Back at home, June meets with Neil and they discuss how to divide up the property. But Paul returns home elated, and tells June he doesn’t want a divorce, but instead wants to take her to Africa and look for the secret plant extract that Malla told him about. June is overwhelmed with relief, and agrees.

On the expedition they sign up guide Bertram (John van Dreelan) to lead them to the village of Malla’s people. But June is despondent when Paul reveals that the only reason her brought her was so that she could be the test subject for Malla’s fountain of youth.

Paul, June and Bertram are taken captive be Malla’s people. Once there, Malla allows them to witness a strange ceremony: she selects a man of her tribe and kills him by stabbing him through the base of the skull with a strange ring with a stinger attached, piercing the pineal gland. By combining the fluid of the gland with the powder, she creates a concoction that makes her young again.

Malla offers June the opportunity to do the same. Offered a selection of men in the village to provide her with the fluid needed to restore her youth, June suddenly turns and selects Paul as her victim.

After Paul is killed, June drinks the potion and finds herself young and beautiful. She and Bertram find they must escape from the village in order to go home. But June quickly discovers that the effects of the drug are only temporary, and she must find a regular supply of victims if she wants to stay young….

Comments: This dumb Universal programmer is one of several fountain-of-youth melodramas that were hitting theaters around the same time. It was a distinctly unimportant project, released on the bottom of a double-bill with Hammer’s The Brides of Dracula.

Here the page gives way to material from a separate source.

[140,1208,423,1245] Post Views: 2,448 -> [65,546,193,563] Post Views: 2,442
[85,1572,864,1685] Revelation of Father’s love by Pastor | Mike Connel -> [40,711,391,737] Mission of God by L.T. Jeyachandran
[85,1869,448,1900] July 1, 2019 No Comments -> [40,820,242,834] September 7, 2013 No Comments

While unquestionably of B-picture quality, The Leech Woman is at least moderately entertaining, and as a bonus — by accident, really — it plays with a couple of interesting ideas.

In The Leech Woman, midcentury America is depicted as a materially wealthy but morally bankrupt society fixated on appearances, where women are granted enormous power and status exclusively for their physical beauty. When that beauty inevitably fades, the women become social outcasts — despised and pitied by the very men who once eagerly competed for their affections.

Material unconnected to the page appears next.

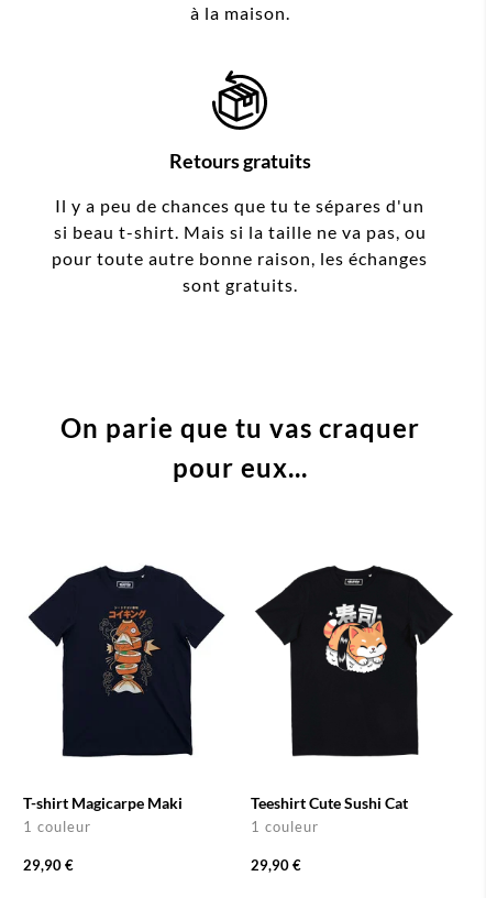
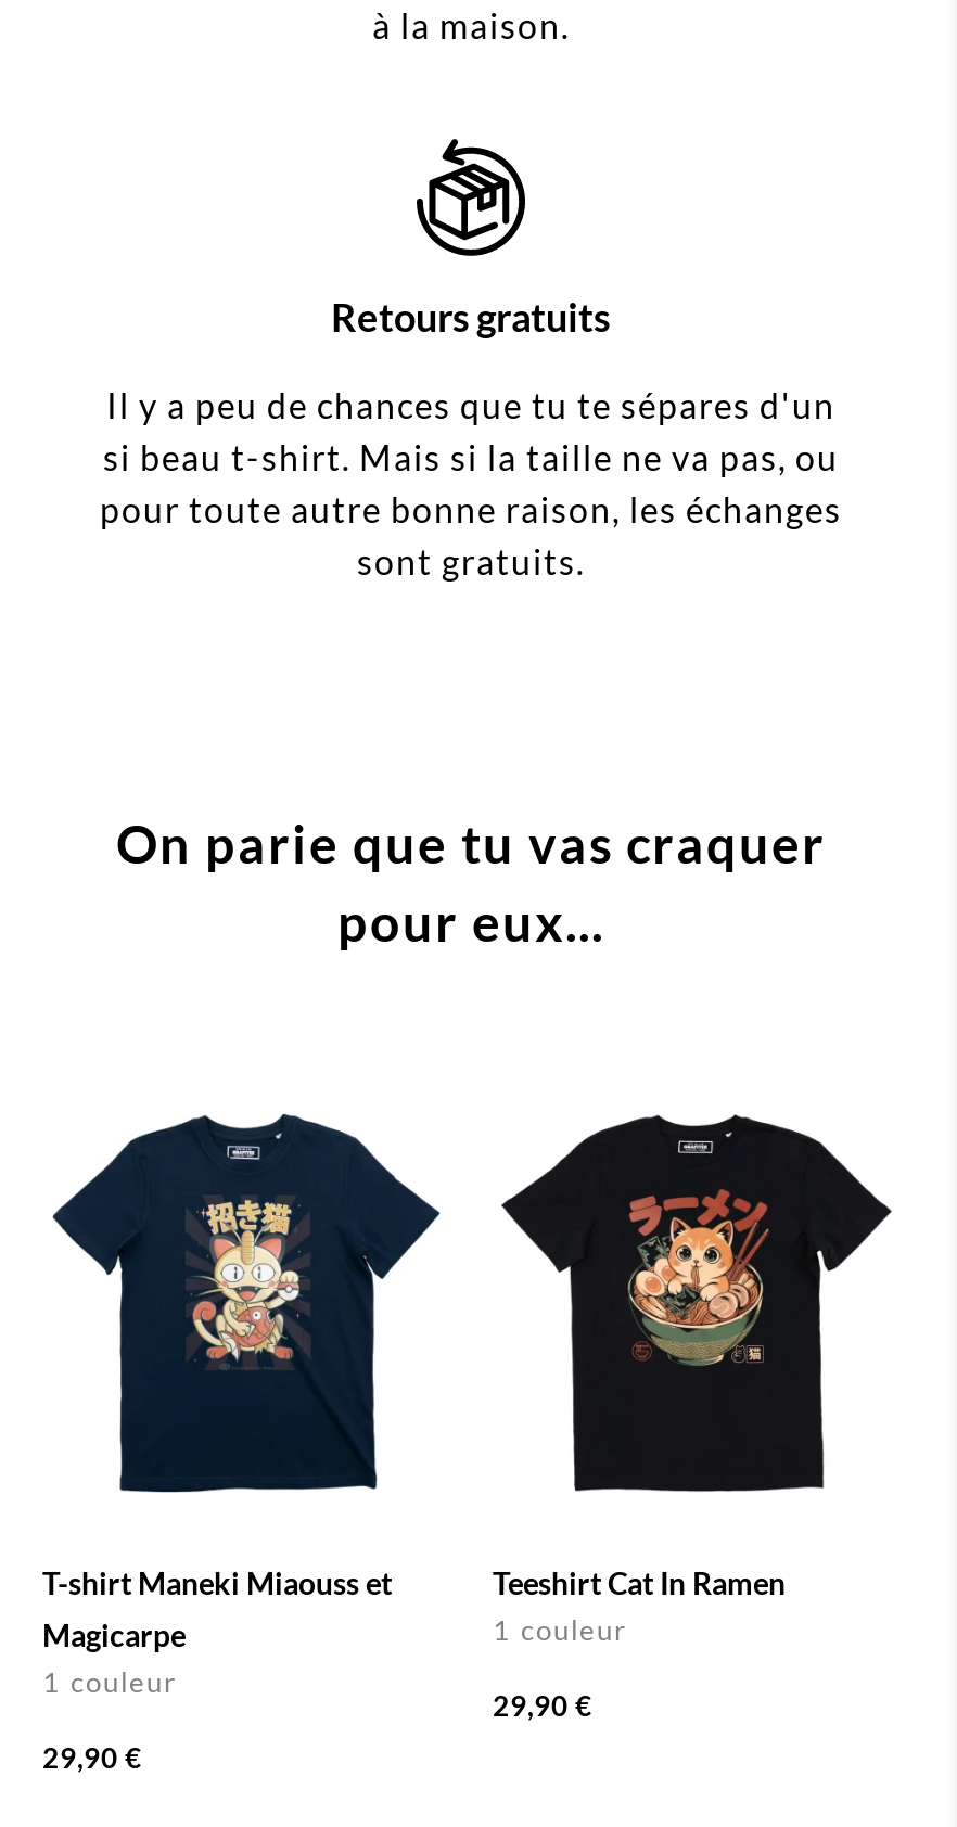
[98,605,161,694] [image] -> [189,1196,308,1367] [image]
[320,603,389,692] [image] -> [627,1189,770,1367] [image]
[23,793,182,812] T-shirt Magicarpe Maki -> [42,1564,392,1653] T-shirt Maneki Miaouss et | Magicarpe
[251,793,408,812] Teeshirt Cute Sushi Cat -> [493,1564,786,1601] Teeshirt Cat In Ramen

Once the film establishes this dystopian social structure, it is easy to appreciate beauty as little more than a commodity that June will do anything to regain — even if she has to kill for it.

The moment she recaptures her youthful appearance, June immediately weaponizes it, pretending to be her own (fictitious) niece in order to seduce family attorney Neil (Grant Williams). She chooses him even though he is engaged to the lovely Sally (Gloria Talbott); and she chooses him even though there’s nothing to indicate that she was particularly attracted to him before.

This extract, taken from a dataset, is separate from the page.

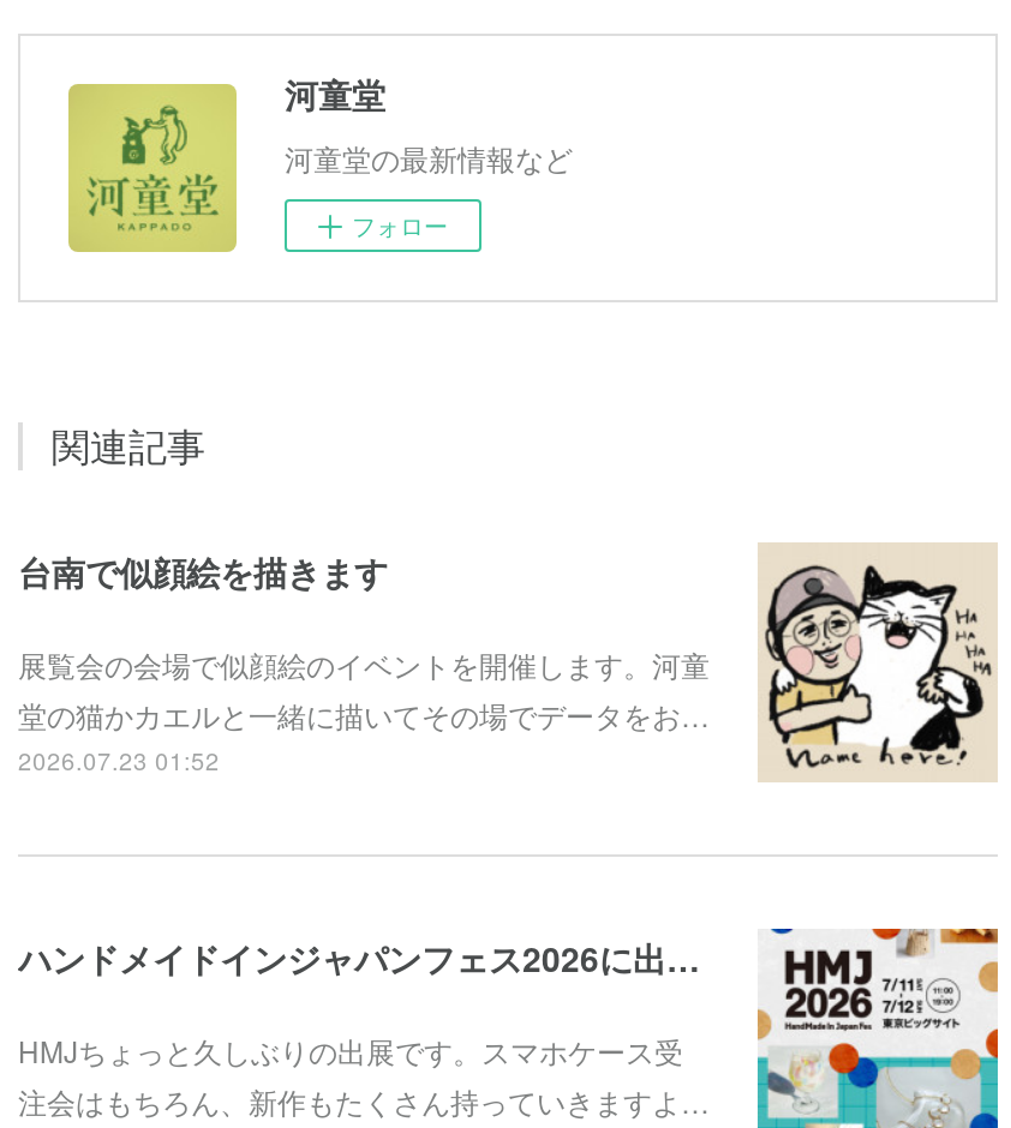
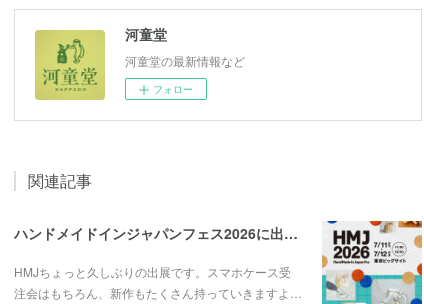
[18,542,998,782] [image] | 台南で似顔絵を描きます | 展覧会の会場で似顔絵のイベントを開催します。河童 | 堂の猫かカエルと一緒に描いてその場でデータをお… | 2026.07.23 01:52 -> none

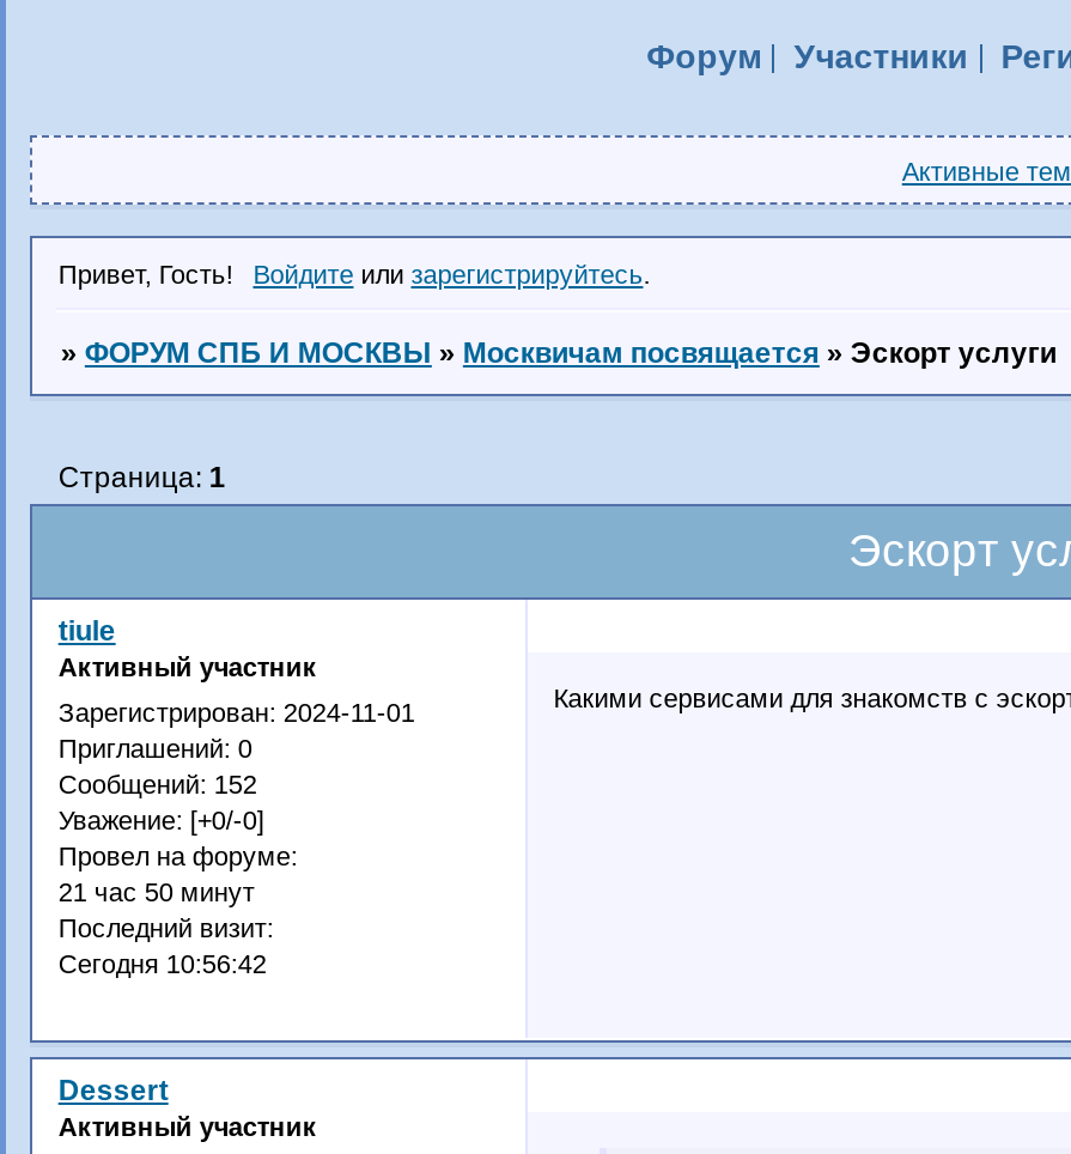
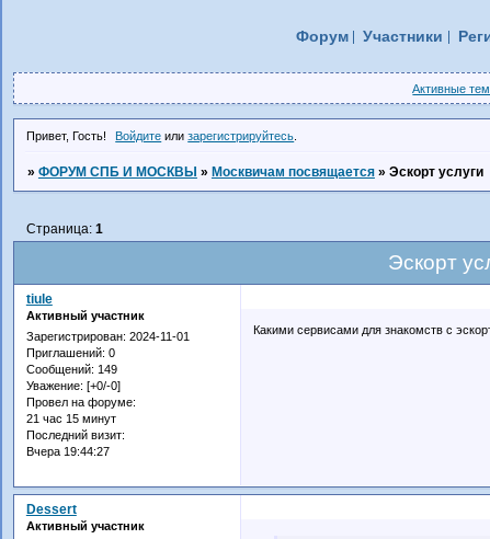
[58,770,257,799] Сообщений: 152 -> [26,363,117,376] Сообщений: 149
[58,878,254,907] 21 час 50 минут -> [26,412,116,425] 21 час 15 минут
[58,950,266,979] Сегодня 10:56:42 -> [26,445,109,458] Вчера 19:44:27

Neil’s main selling point is that he’s close at hand, and June is in a hurry. Her transformations to a youthful self — each transformation costing a man’s life — are fleeting, and each time she ages again she becomes increasingly decrepit.

But before we condemn June for a futile chase after that which time has inexorably claimed, let’s not forget Neil Foster, who goes out of his way to earn our contempt. Grant Williams was the perfect choice to play the weak and duplicitous Neil; he’s good-looking in an insubstantial way, and he doesn’t look like someone who would ever hit another man in anger, or take a risk in order to change the trajectory of his life.

But he looks like someone who’d be willingly led around by the nose by June, in her persona as beautiful young niece Terry. She tries to lead him upstairs to her bedroom and he is only too eager to comply, ignoring Sally, who is impatiently honking the car horn from out in the driveway. He’s only thwarted in his quest for an impromptu nooner by Sally bursting into the house and Terry unexpectedly transforming into an old crone and hiding in the next room.

Neil isn’t the only jerk in the movie; in fact nearly everyone we meet is contemptible in one way or another. Paul is emotionally abusive, June is shallow, Bertram is greedy and superficial. The only people who come away looking relatively decent are Malla and Sally. Malla is well-played by Estelle Helmsley, who seems to have started her screen career late but who made her relatively few roles count. Sally was played by Gloria Talbott, who starred in the unlucky bride in I Married a Monster From Outer Space.